DATASET RECORDS:
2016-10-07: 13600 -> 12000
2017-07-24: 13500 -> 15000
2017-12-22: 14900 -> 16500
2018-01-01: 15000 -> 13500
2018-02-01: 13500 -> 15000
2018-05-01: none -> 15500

==

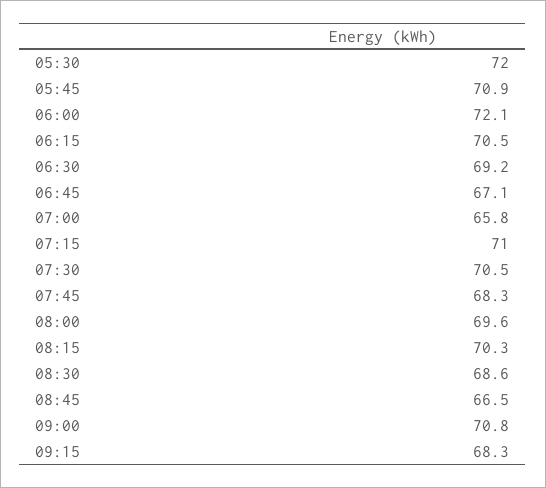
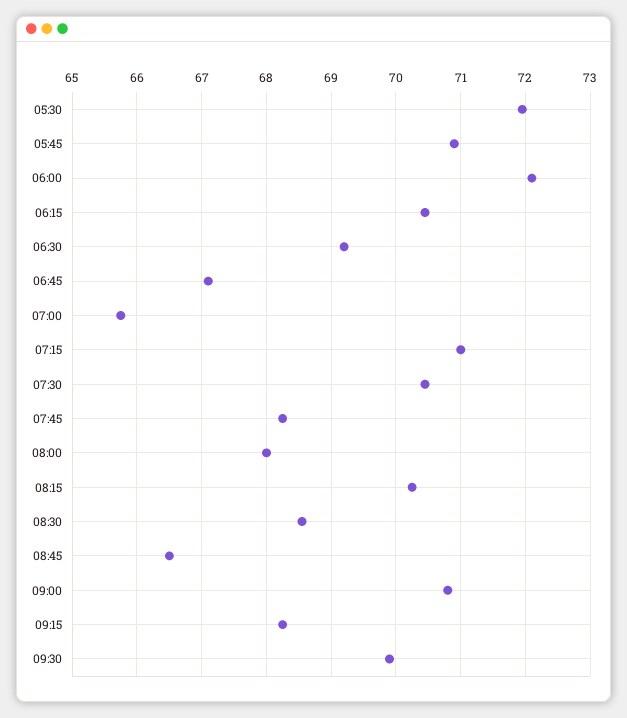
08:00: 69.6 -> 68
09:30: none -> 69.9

BRIEF:
After locating the line with "2016-10-07: 13600 -> 12000" above, return that line and every later line through the one with "2018-05-01: none -> 15500", word for word and with nothing else.

ANSWER TO THIS TASK:
2016-10-07: 13600 -> 12000
2017-07-24: 13500 -> 15000
2017-12-22: 14900 -> 16500
2018-01-01: 15000 -> 13500
2018-02-01: 13500 -> 15000
2018-05-01: none -> 15500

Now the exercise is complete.